乳がんは、『乳房にしこりが触れる』『乳頭から分泌物が出る』『乳房が赤く腫れる』など自分で気付く事ができるがんの一つです。つまり、定期的に自己検診することでより早期にがんを発見する事が出来るのです。
しかし、自己検診といっても「毎日乳房を触ったほうがいいの?」「ただ触るだけでいいの?」など、どのタイミングでどうやって自己検診したらよいのか分かりませんよね。
自己検診の方法は簡単です。まず最初にすることは常に自分の乳房に触れ、『自分の乳房の正常な状態を知る事』。健康な状態の時の乳房がどんな様子なのかを知る事で、異常があった時に気付く事ができるのです。毎月1回『自己検診の日』を作って 定期的に乳房に触れるようにしましょう。
自己検診で乳房の変化に気付いたら、すぐに病院へ行きましょう。
自己検診で、『しこりが触れる』『分泌物がでる』『乳房が腫れている』などの変化があっても、必ずしも乳がんとは限りません。しかし、普段とは異なった変化があるということは何か理由があるからです。不安を解消する為にもすぐに専門医を受診しましょう。
乳房に異常が見つかった時、『どの科を受診したらよいか分からない。』という疑問がありますよね。
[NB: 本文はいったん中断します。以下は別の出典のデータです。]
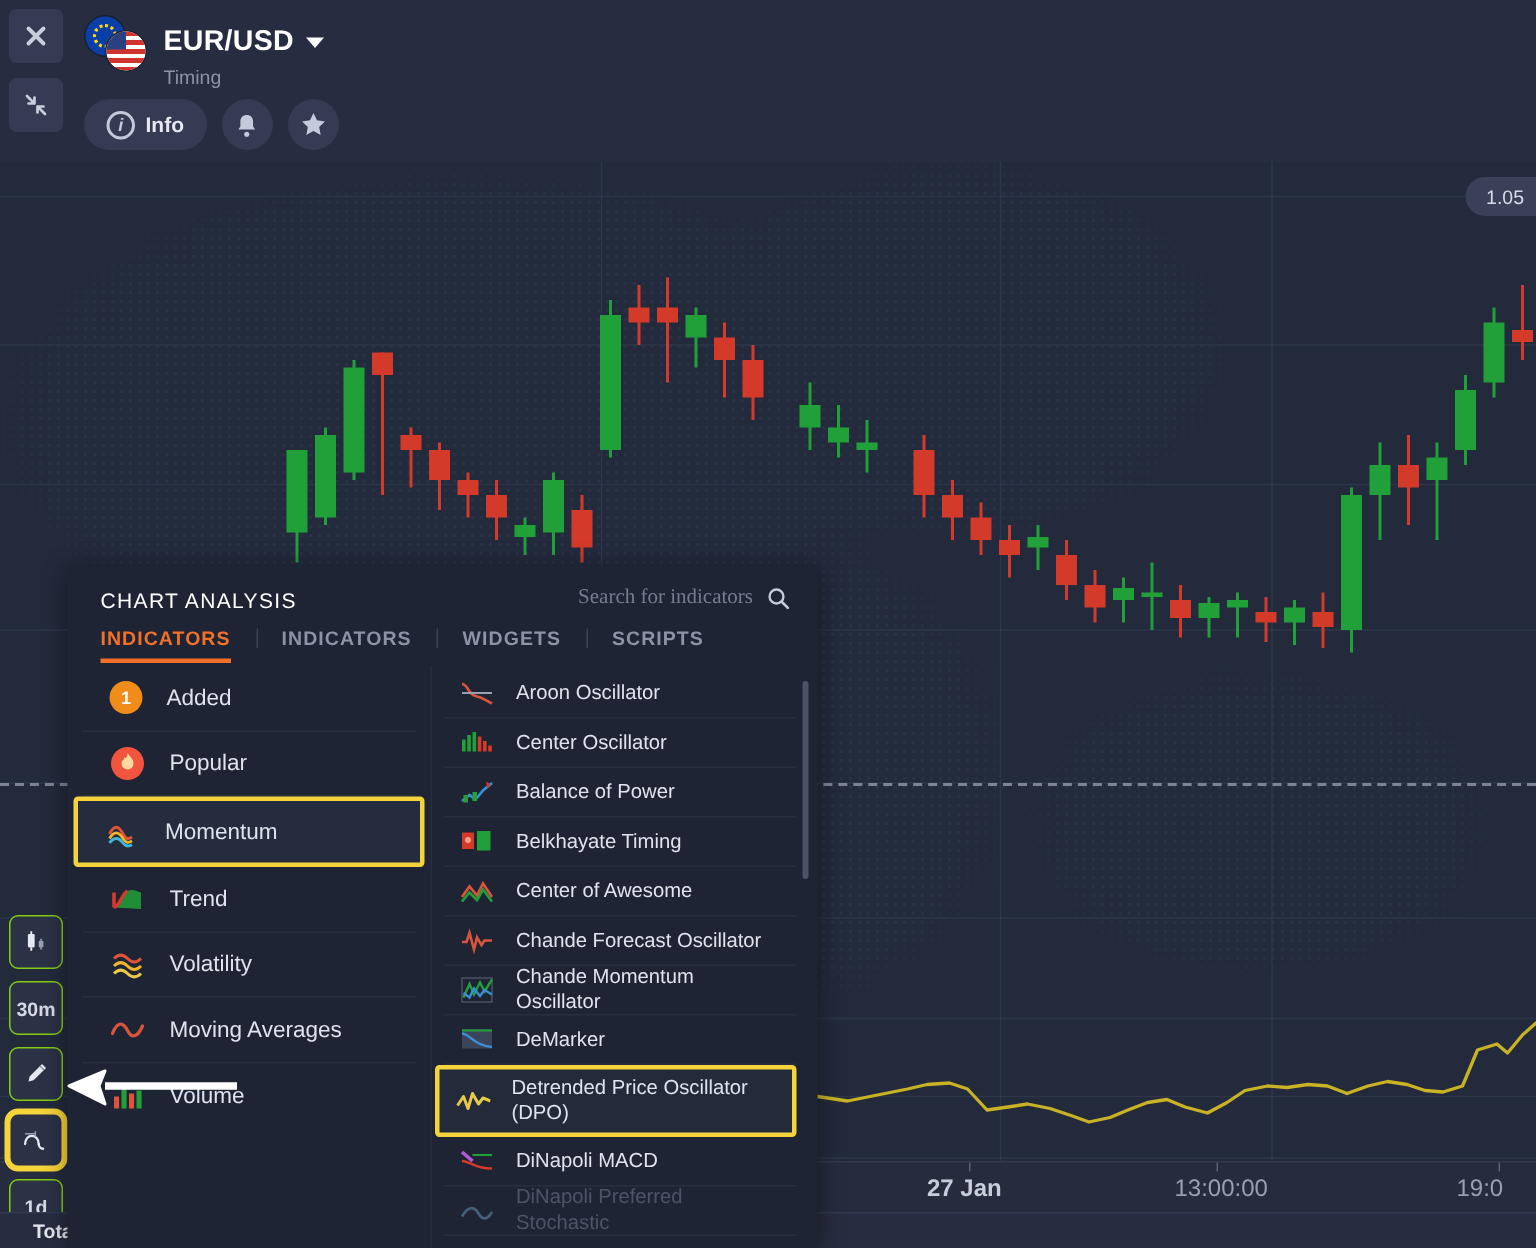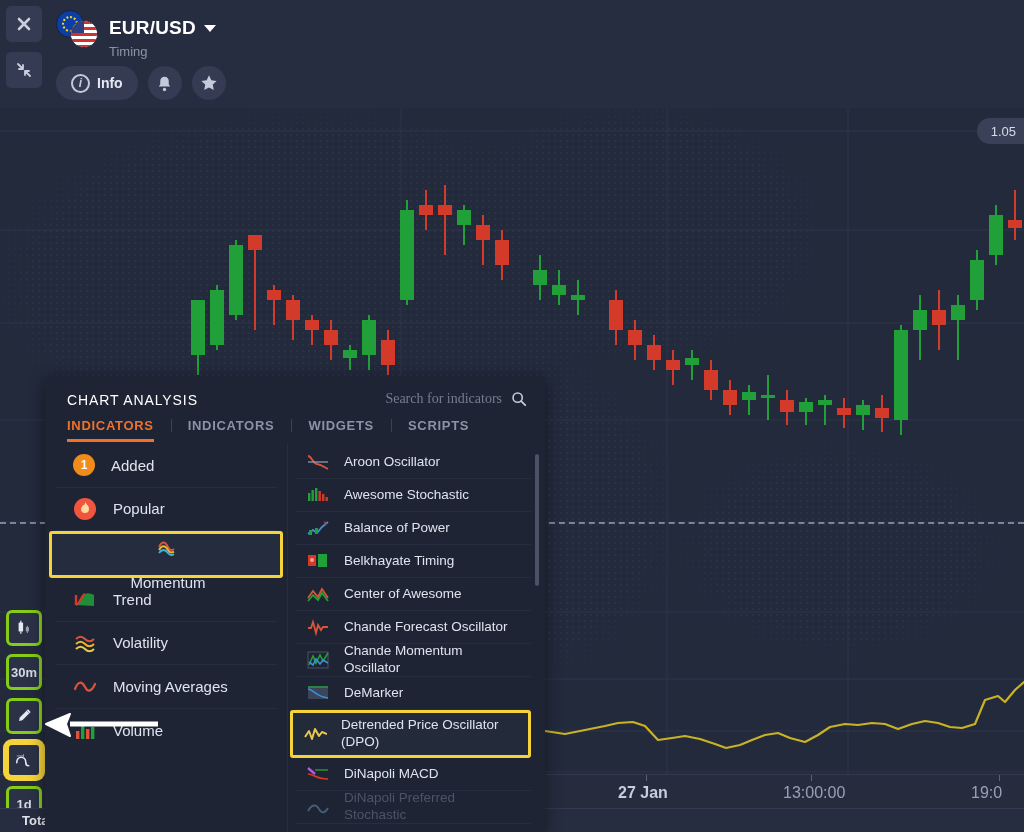"Awesome Stochastic" span.ind-label { text: Awesome Stochastic -> Center Oscillator }
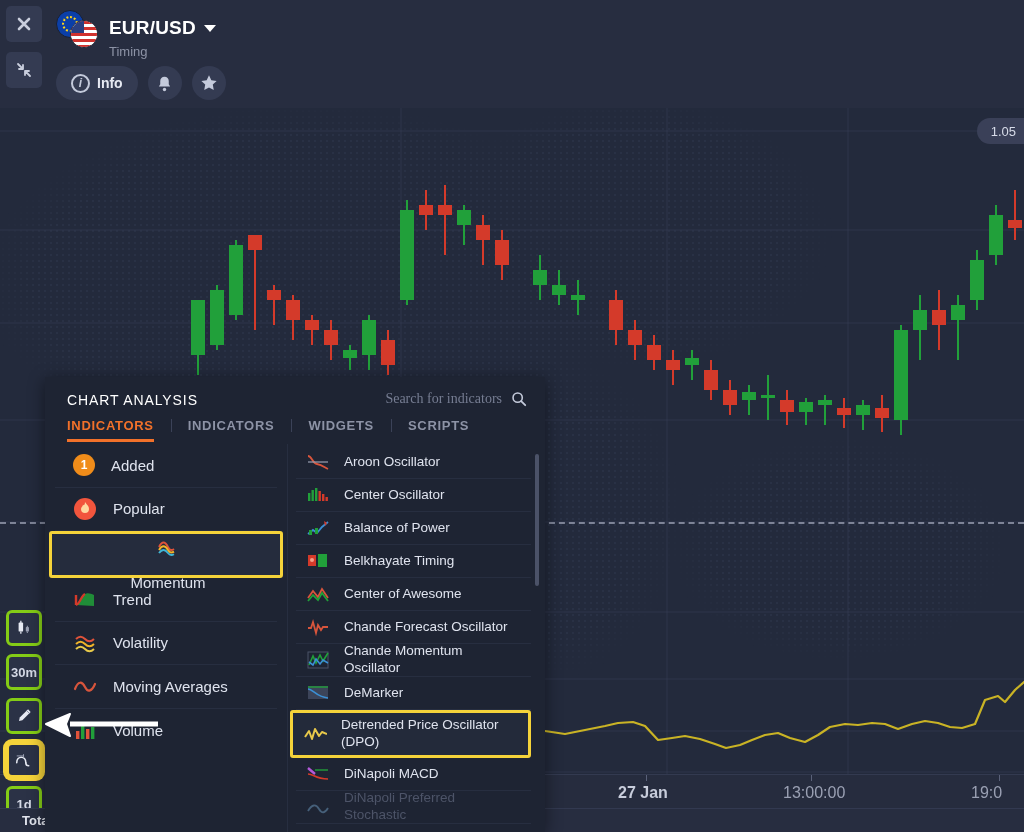"Momentum" .cat-item.hl { flex-direction: column -> none }
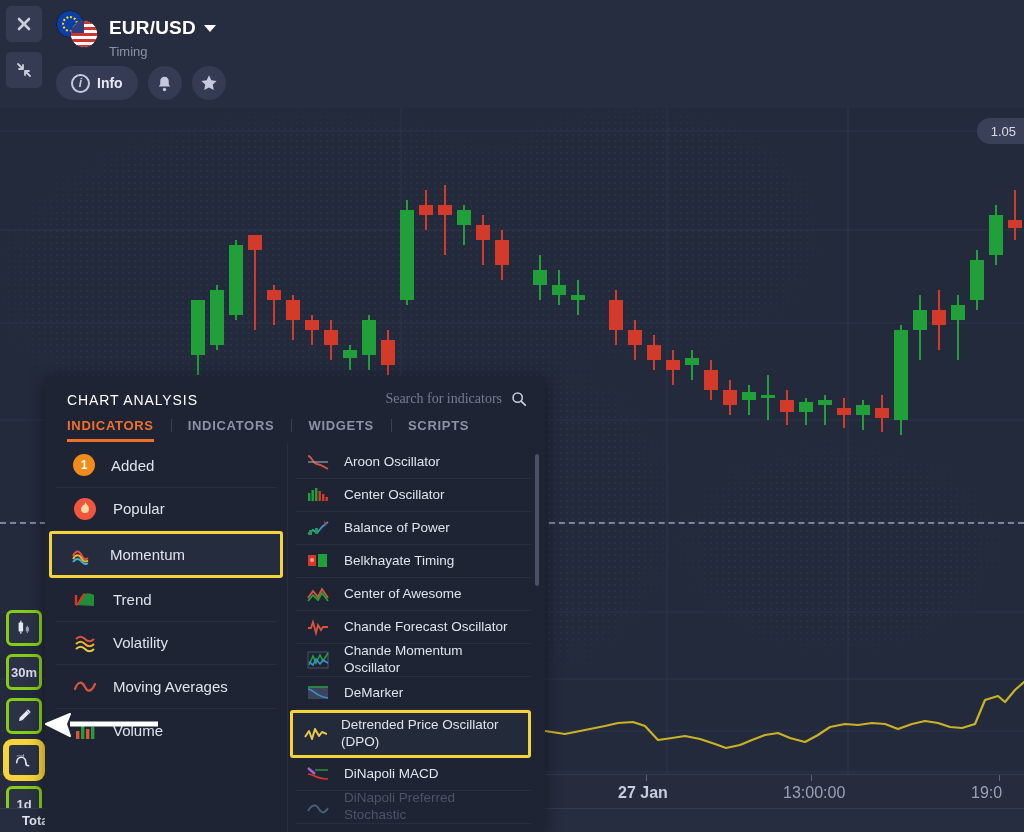"30m" .tool-btn { border: 3px solid #84cc16 -> 1px solid #84cc16 }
女性的な部分だから『婦人科』と思う方も多いかと思いますが、乳がんは昔は治療方法として外科的手術がメインだったので外科が担当でした。しかし、最近では乳がん患者さんの増加に伴い『乳腺外科』という専門の科ができるようになりました。内科や外科のようにどこの病院でも乳腺科があるわけではなく、まだまだ数は少ないですが、やはり乳房の病気は専門医のいる乳腺科で診てもらうのがベストでしょう。
上記の検査で、乳がんが疑われた場合さらに以下の検査をします。
乳房に変化や異常を感じて病院を受診した後、乳腺の専門医によって触診や超音波、マンモグラフィー などの検査をします。そしてそこで異常が発見された場合、まずは細胞診という検査をします。その後、その結果良性ではなさそうだと判断されると、さらに針生検、またはマンモトーム生検を行います。
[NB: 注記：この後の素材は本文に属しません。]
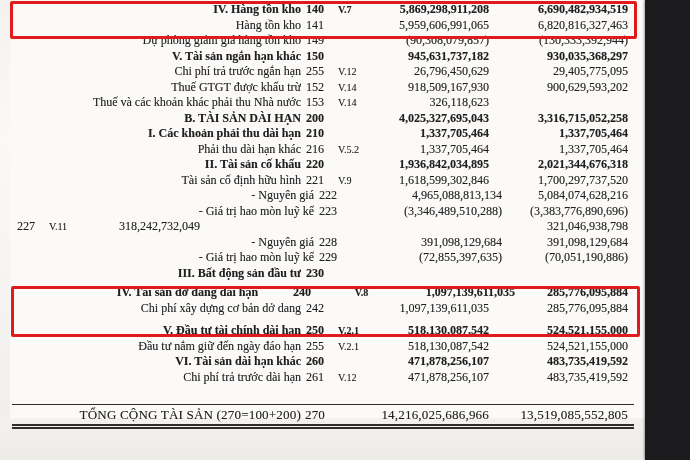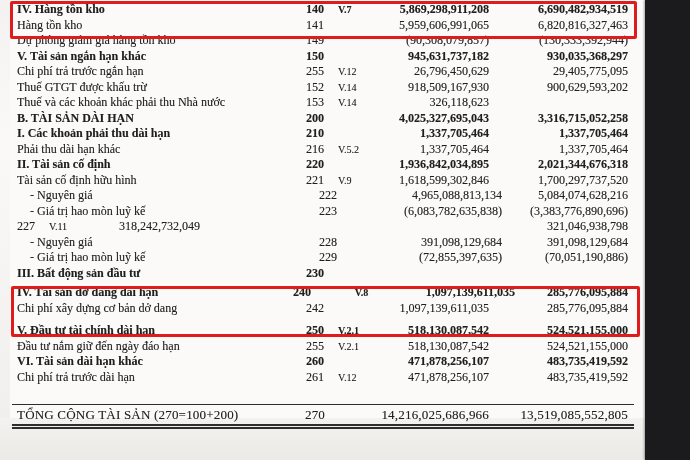"IV. Hàng tồn kho" .cell-label { text-align: none -> right }
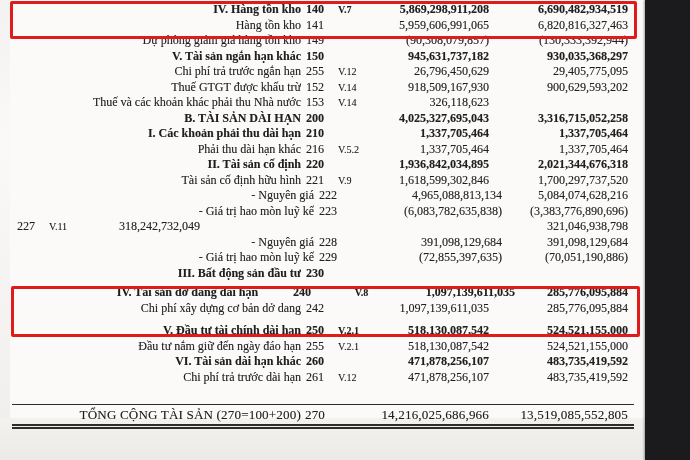"II. Tài sản cố định" span.cell-label { text: định -> khấu }
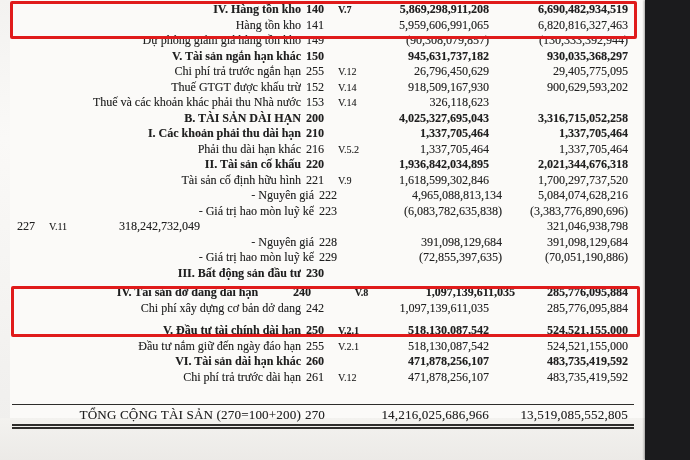"(6,083,782,635,838)" span.cell-v1 { text: 6,083,782,635,838 -> 3,346,489,510,288 }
針生検やマンモトーム生検は確定診断がつきます。この検査結果で乳がんではない、と言われたら間違いなく乳がんではありません。
しかし、不幸にも乳がんと診断されてしまっても慌てずに、医師とよく相談し、治療の計画を立てましょう。
また、診断に疑問を感じたり、治療方法に不安を感じたりした場合はセカンドオピニオンを聞くことをお勧めします。「この先生に是非お願いしたい!!」と思える医師と出会えるまで何箇所でも病院にセカンドオピニオンを聞きに行くと良いでしょう。
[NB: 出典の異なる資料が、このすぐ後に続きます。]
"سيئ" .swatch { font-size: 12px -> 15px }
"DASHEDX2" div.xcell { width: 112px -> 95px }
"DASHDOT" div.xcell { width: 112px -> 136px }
乳がんは一度発症するとその後長い間関わる事になります。他のがんの場合は5年間再発なく過ごすと治癒したことになりますが、乳がんにはこれは当てはまりません。なぜなら、乳がんは10年後、20年後に再発する事があるからです。このため、定期的な検診は一生続きます。その意味でも自分と相性の良い医師に出会うことが大切です。